Biodiversity across multiple trophic levels is required to maintain multiple ecosystem functions. Yet, it remains unclear how multitrophic diversity and species interactions regulate ecosystem multifunctionality. Here, combining data from nine different trophic groups (including trees, shrubs, herbs, leaf mites, small mammals, bacteria, pathogenic fungi, saprophytic fungi and symbiotic fungi) and 13 ecosystem functions related to supporting, provisioning and regulating services, we used a multitrophic perspective to evaluate the effects of elevation, diversity and network complexity on scale-dependent subalpine forest multifunctionality. Our results demonstrate that elevation and soil pH significantly modified species composition and richness across multitrophic groups and influenced multiple functions simultaneously.

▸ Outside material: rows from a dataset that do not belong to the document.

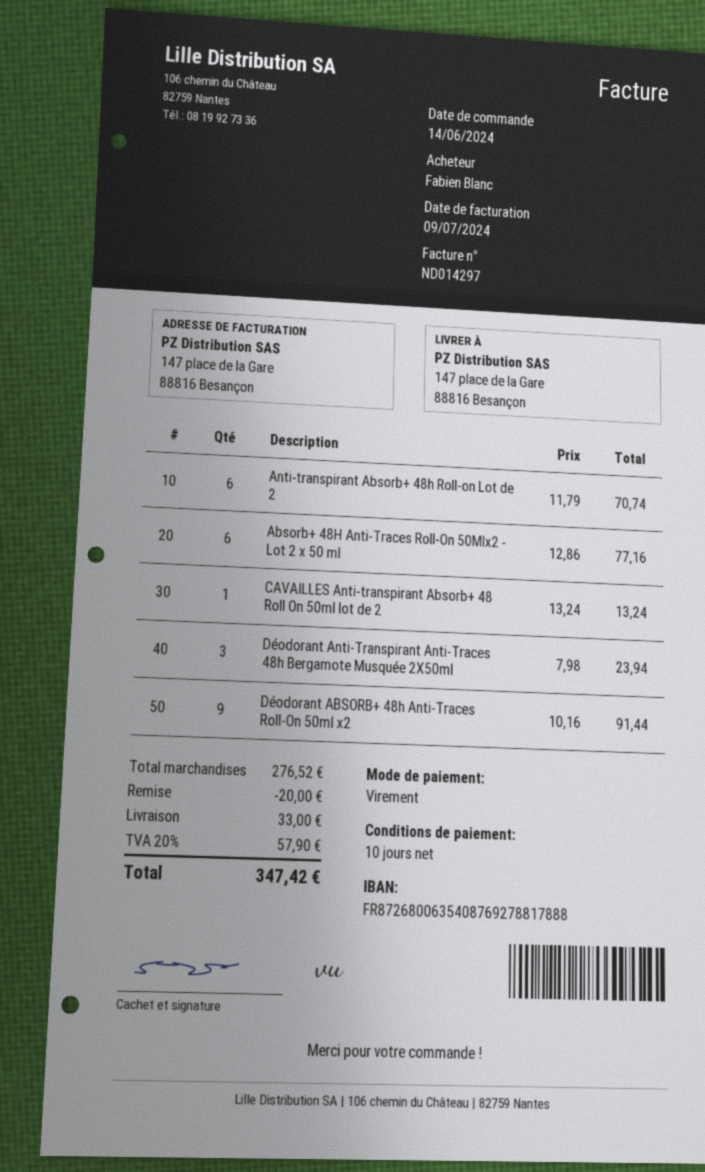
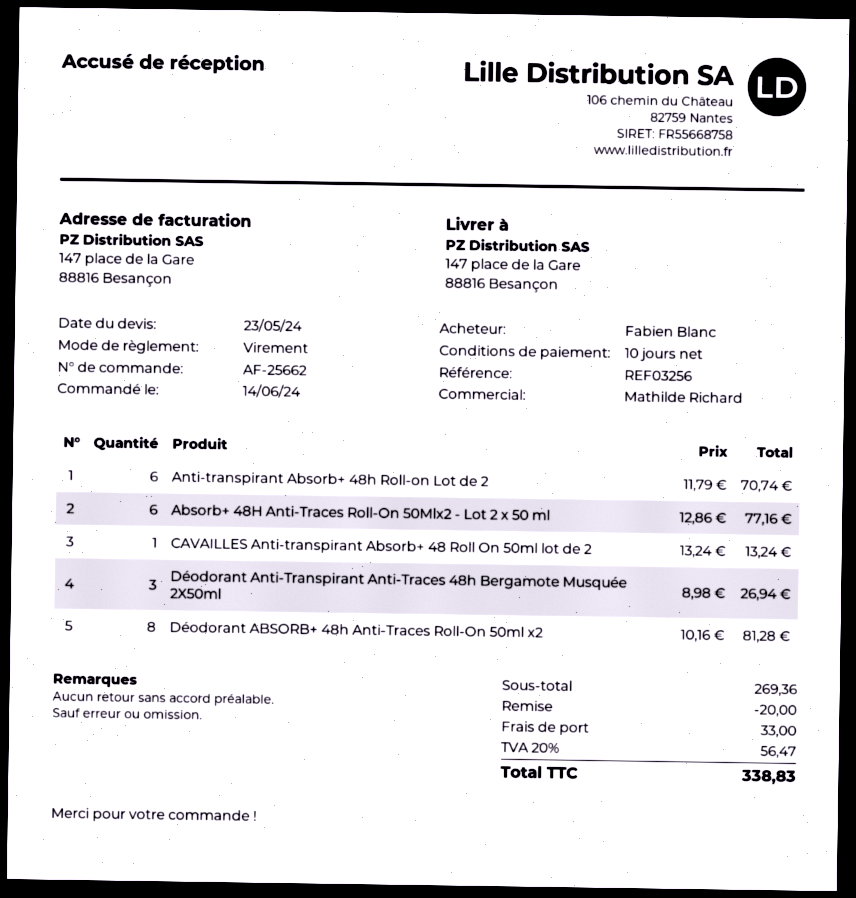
Déodorant Anti-Transpirant Anti-Traces 48h Bergamote Musquée 2X50ml: 3 x 7.98 = 23.94 -> 3 x 8.98 = 26.94
Déodorant ABSORB+ 48h Anti-Traces Roll-On 50ml x2: 9 x 10.16 = 91.44 -> 8 x 10.16 = 81.28
subtotal: 276.52 -> 269.36
tax: 20% = 57.90 -> 20% = 56.47
total: 347.42 -> 338.83

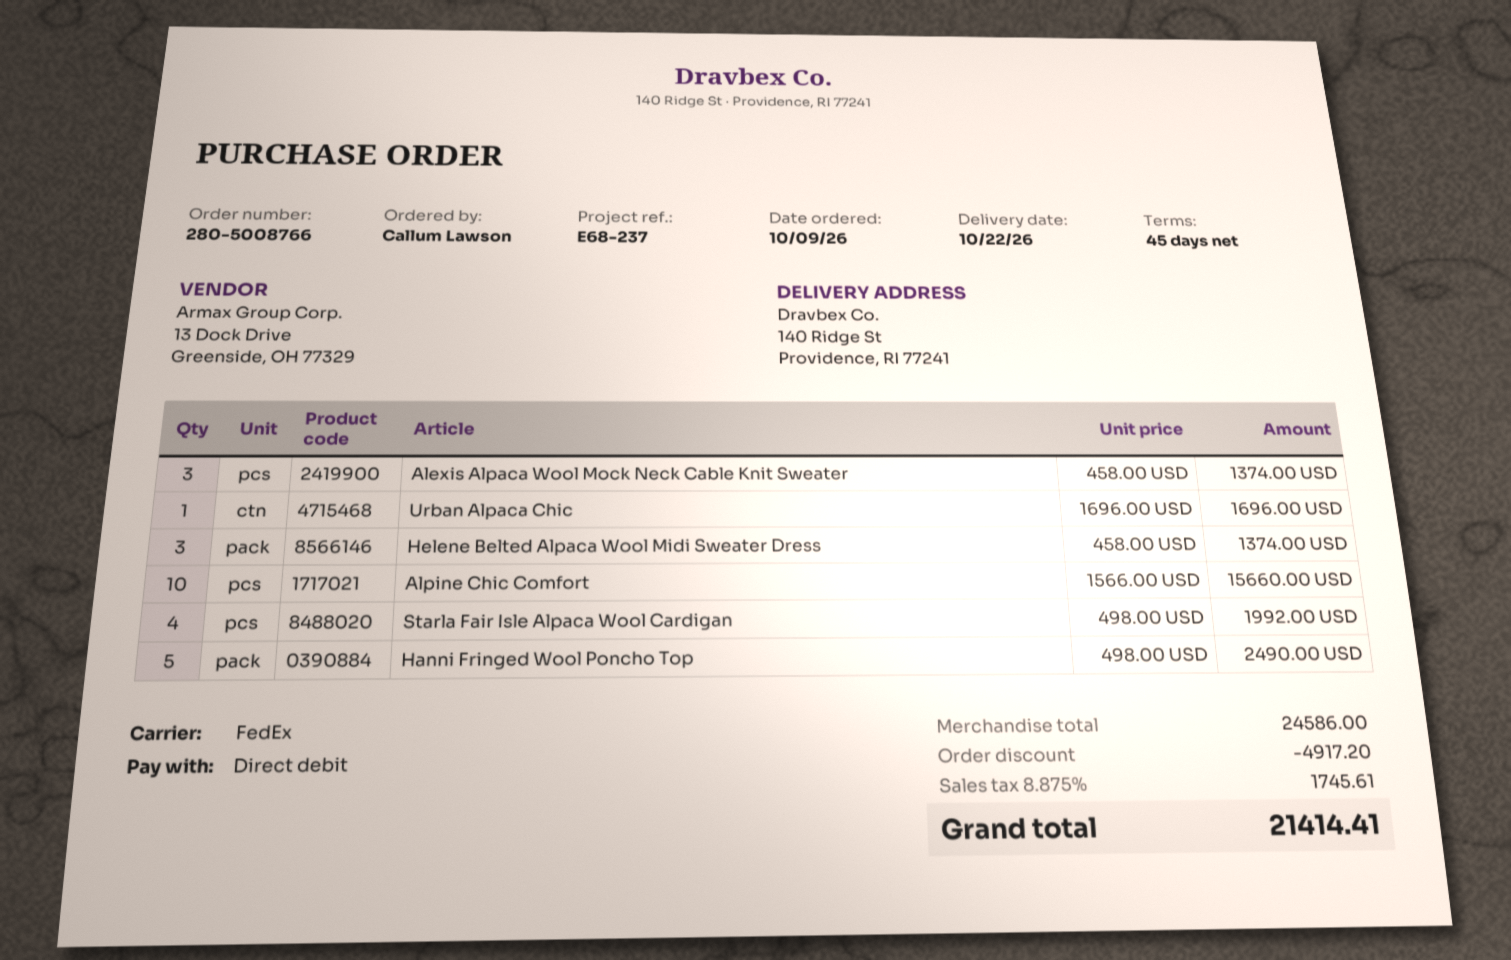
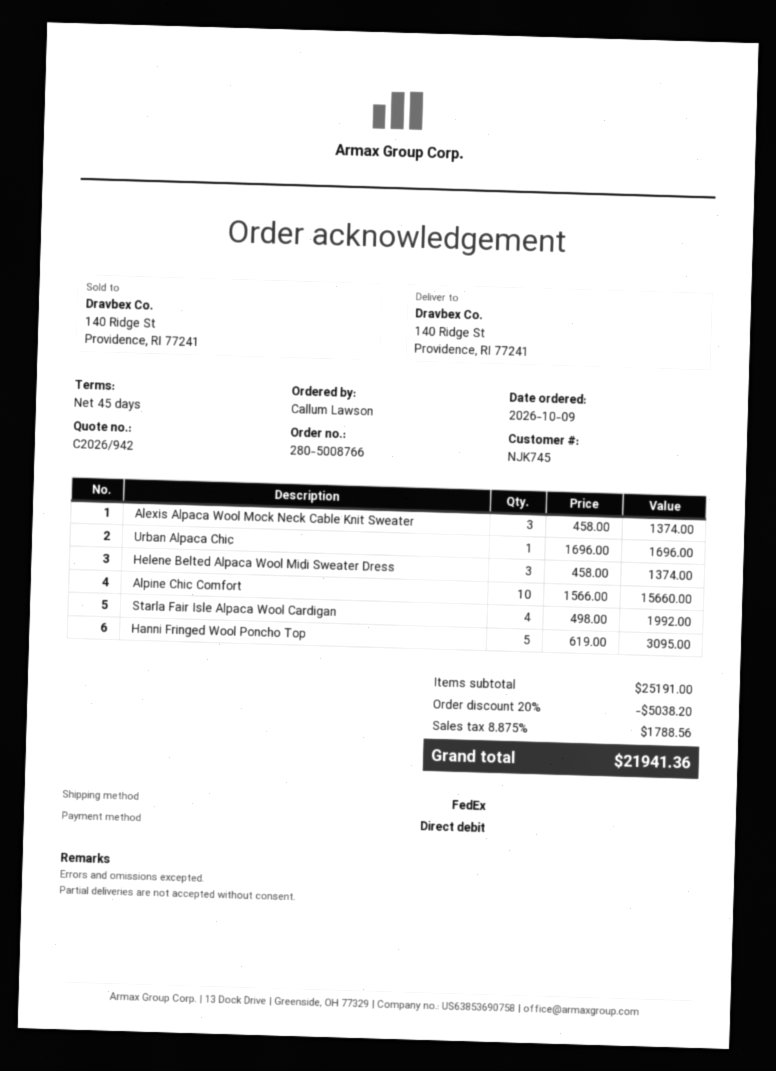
Hanni Fringed Wool Poncho Top: 5 x 498.00 = 2490.00 -> 5 x 619.00 = 3095.00
subtotal: 24586.00 -> 25191.00
discount: 4917.20 -> 5038.20
tax: 8.875% = 1745.61 -> 8.875% = 1788.56
total: 21414.41 -> 21941.36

We provide evidence that species richness across multiple trophic groups had stronger effects on multifunctionality than species richness at any single trophic level. Moreover, biotic associations, indicating the complexity of trophic networks, were positively associated with multifunctionality. The relative effects of diversity on multifunctionality increased at the scale of the larger community compared to a scale accounting for neighbouring interactions. Our results highlight the paramount importance of scale- and context- dependent multitrophic diversity and interactions for a better understanding of mountain ecosystem multifunctionality in a changing world.

Methods

Data was collected at both neighbourhood scale and community scale.

Usage notes

The nine groups from different trophic levels, 13 important ecosystem functions, and abiotic variables were collected at both neighbourhood and community scale.